AIM OF THE EXERCISE - With pictures removed, output every record below exactly as written.

DATA RECORDS -
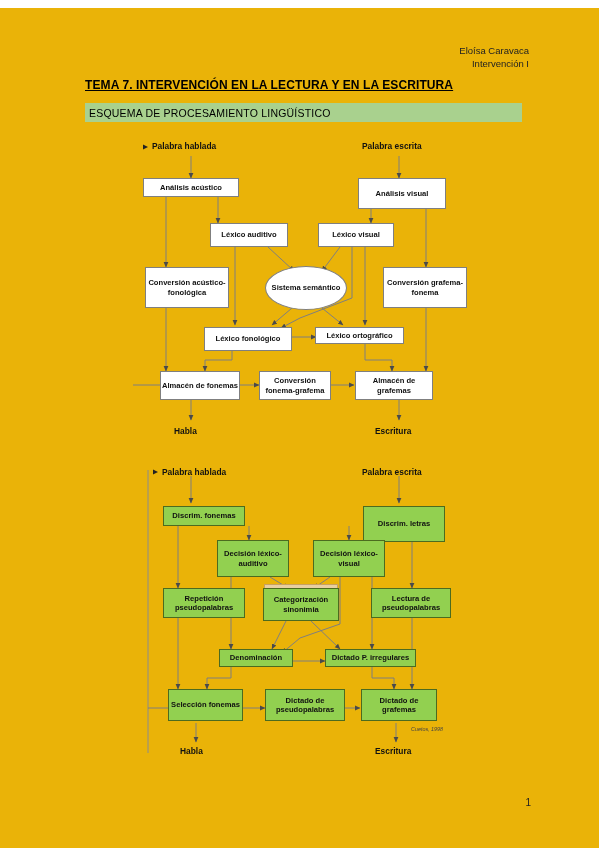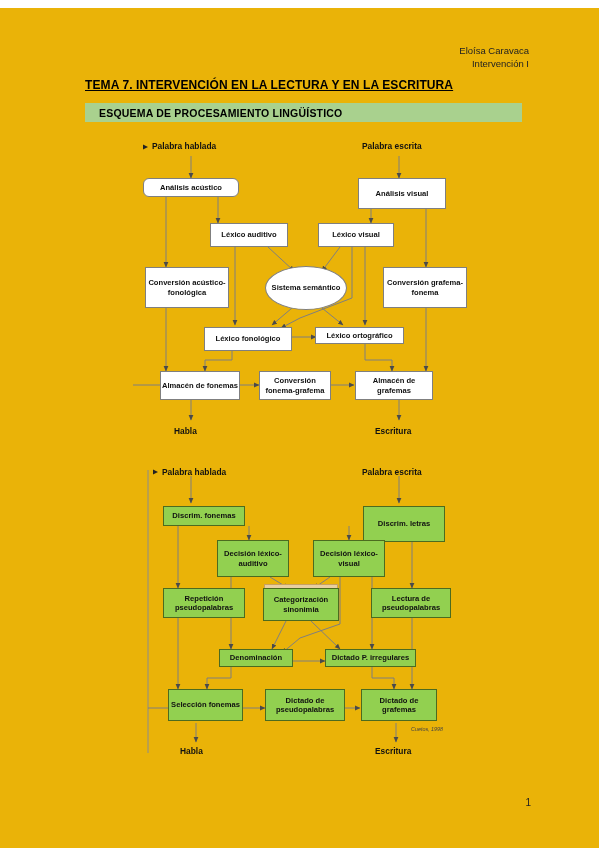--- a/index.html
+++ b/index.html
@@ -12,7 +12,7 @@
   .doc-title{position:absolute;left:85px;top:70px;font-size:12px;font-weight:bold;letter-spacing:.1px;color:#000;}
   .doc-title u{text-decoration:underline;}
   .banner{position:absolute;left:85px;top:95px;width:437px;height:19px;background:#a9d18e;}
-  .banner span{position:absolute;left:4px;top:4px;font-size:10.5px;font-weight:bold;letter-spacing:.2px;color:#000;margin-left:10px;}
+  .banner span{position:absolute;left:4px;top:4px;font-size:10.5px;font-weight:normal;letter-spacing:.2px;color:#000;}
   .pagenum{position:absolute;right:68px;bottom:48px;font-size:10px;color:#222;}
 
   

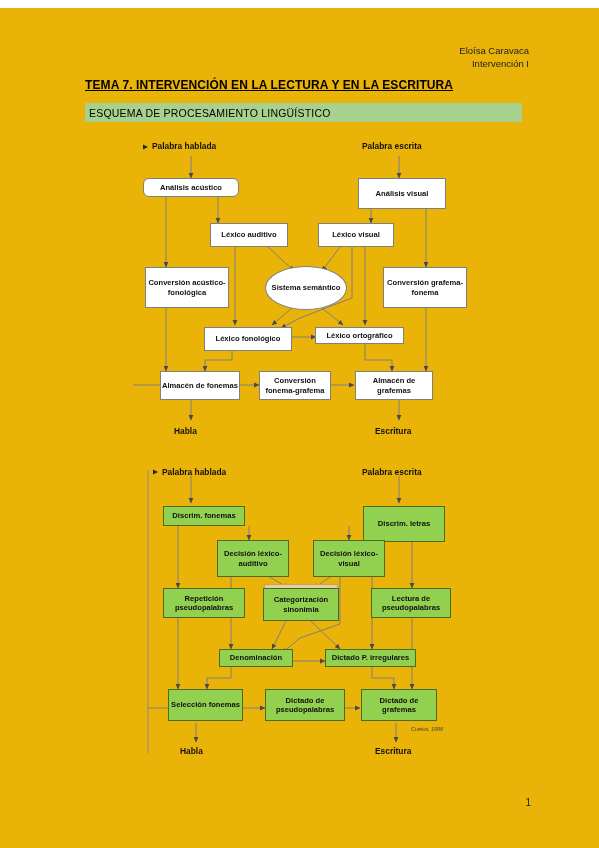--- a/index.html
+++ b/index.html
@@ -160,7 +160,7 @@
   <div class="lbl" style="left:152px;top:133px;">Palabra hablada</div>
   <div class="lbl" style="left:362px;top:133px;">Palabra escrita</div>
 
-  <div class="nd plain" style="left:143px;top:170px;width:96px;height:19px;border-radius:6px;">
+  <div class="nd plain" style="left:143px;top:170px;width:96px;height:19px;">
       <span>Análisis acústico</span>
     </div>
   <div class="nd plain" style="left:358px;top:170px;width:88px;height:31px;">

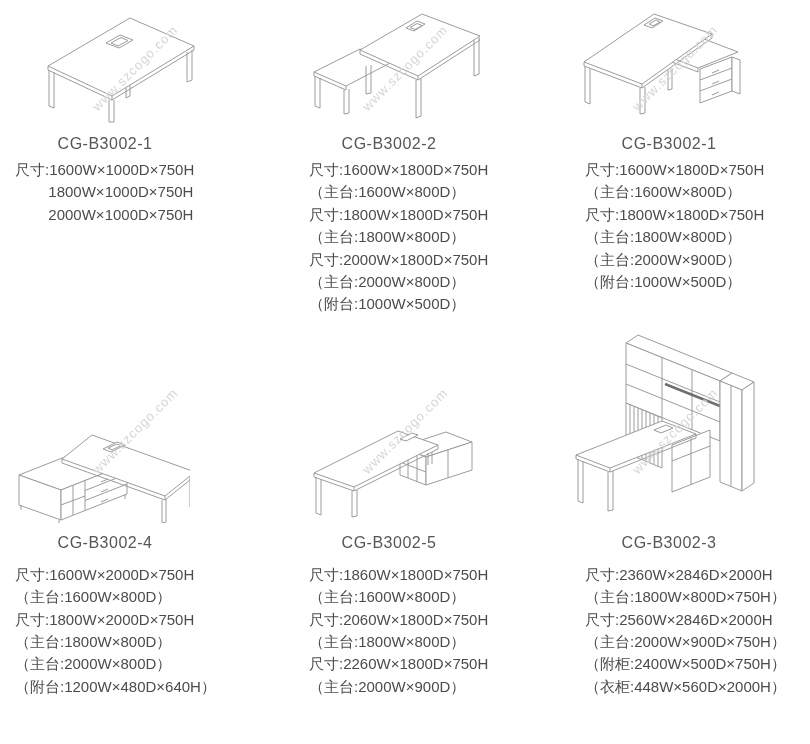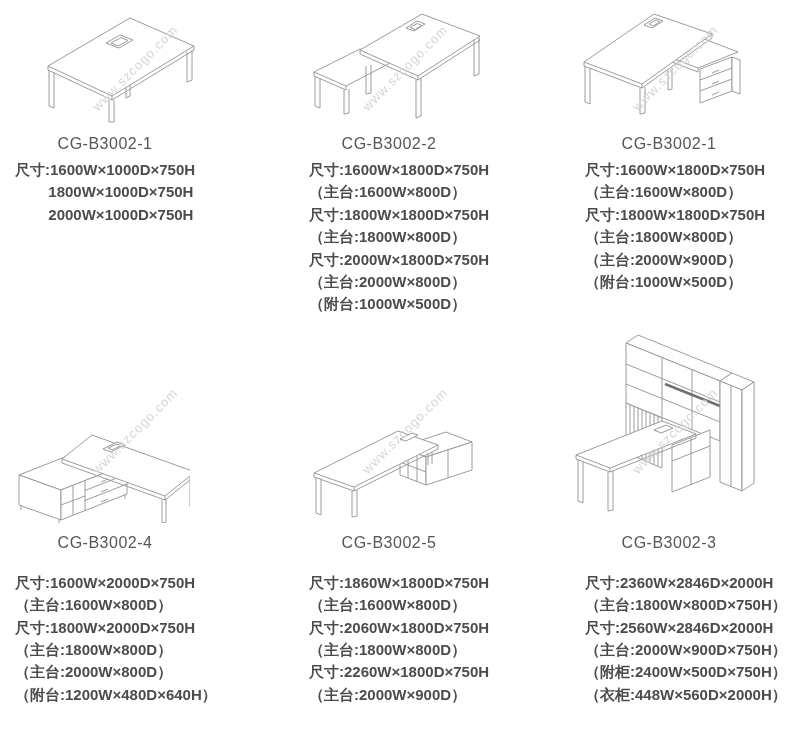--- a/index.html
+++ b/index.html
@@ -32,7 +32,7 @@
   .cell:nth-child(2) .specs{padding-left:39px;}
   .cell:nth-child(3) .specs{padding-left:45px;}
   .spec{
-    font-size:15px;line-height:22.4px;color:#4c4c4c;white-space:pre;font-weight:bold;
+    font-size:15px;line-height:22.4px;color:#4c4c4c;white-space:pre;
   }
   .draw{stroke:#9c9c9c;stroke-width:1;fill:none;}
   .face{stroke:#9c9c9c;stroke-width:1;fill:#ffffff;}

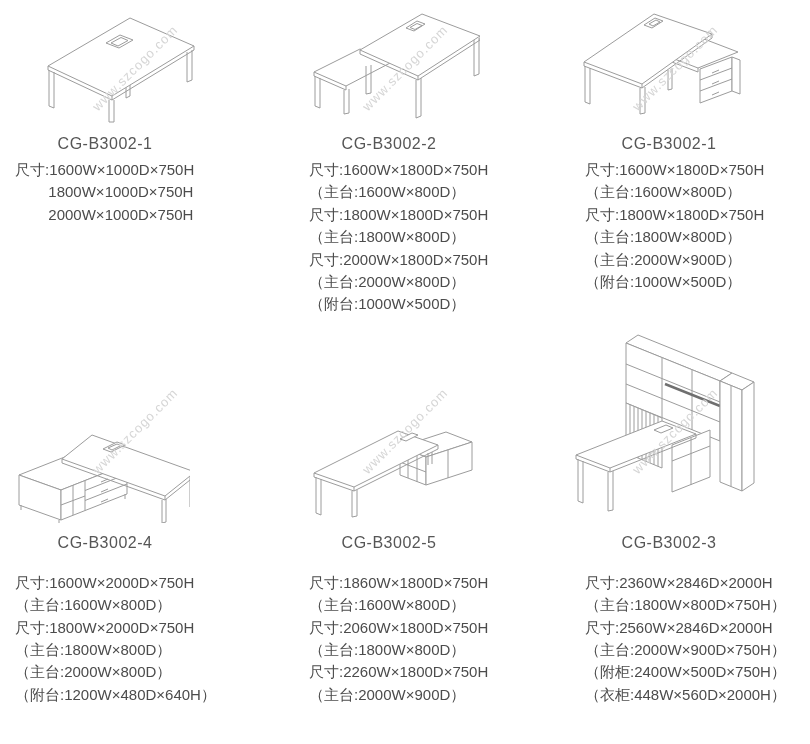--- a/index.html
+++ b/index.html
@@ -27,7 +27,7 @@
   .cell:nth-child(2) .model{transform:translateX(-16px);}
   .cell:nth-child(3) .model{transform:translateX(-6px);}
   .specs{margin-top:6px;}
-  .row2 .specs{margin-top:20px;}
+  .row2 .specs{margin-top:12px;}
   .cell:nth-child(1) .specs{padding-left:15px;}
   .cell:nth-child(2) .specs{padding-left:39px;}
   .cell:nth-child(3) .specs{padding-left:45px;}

RESULT OF THE EXERCISE -
--- a/index.html
+++ b/index.html
@@ -12,7 +12,7 @@
   .doc-title{position:absolute;left:85px;top:70px;font-size:12px;font-weight:bold;letter-spacing:.1px;color:#000;}
   .doc-title u{text-decoration:underline;}
   .banner{position:absolute;left:85px;top:95px;width:437px;height:19px;background:#a9d18e;}
-  .banner span{position:absolute;left:4px;top:4px;font-size:10.5px;font-weight:bold;letter-spacing:.2px;color:#000;margin-left:10px;}
+  .banner span{position:absolute;left:4px;top:4px;font-size:10.5px;font-weight:normal;letter-spacing:.2px;color:#000;}
   .pagenum{position:absolute;right:68px;bottom:48px;font-size:10px;color:#222;}
 
   

--- a/index.html
+++ b/index.html
@@ -160,7 +160,7 @@
   <div class="lbl" style="left:152px;top:133px;">Palabra hablada</div>
   <div class="lbl" style="left:362px;top:133px;">Palabra escrita</div>
 
-  <div class="nd plain" style="left:143px;top:170px;width:96px;height:19px;border-radius:6px;">
+  <div class="nd plain" style="left:143px;top:170px;width:96px;height:19px;">
       <span>Análisis acústico</span>
     </div>
   <div class="nd plain" style="left:358px;top:170px;width:88px;height:31px;">

--- a/index.html
+++ b/index.html
@@ -32,7 +32,7 @@
   .cell:nth-child(2) .specs{padding-left:39px;}
   .cell:nth-child(3) .specs{padding-left:45px;}
   .spec{
-    font-size:15px;line-height:22.4px;color:#4c4c4c;white-space:pre;font-weight:bold;
+    font-size:15px;line-height:22.4px;color:#4c4c4c;white-space:pre;
   }
   .draw{stroke:#9c9c9c;stroke-width:1;fill:none;}
   .face{stroke:#9c9c9c;stroke-width:1;fill:#ffffff;}

--- a/index.html
+++ b/index.html
@@ -27,7 +27,7 @@
   .cell:nth-child(2) .model{transform:translateX(-16px);}
   .cell:nth-child(3) .model{transform:translateX(-6px);}
   .specs{margin-top:6px;}
-  .row2 .specs{margin-top:20px;}
+  .row2 .specs{margin-top:12px;}
   .cell:nth-child(1) .specs{padding-left:15px;}
   .cell:nth-child(2) .specs{padding-left:39px;}
   .cell:nth-child(3) .specs{padding-left:45px;}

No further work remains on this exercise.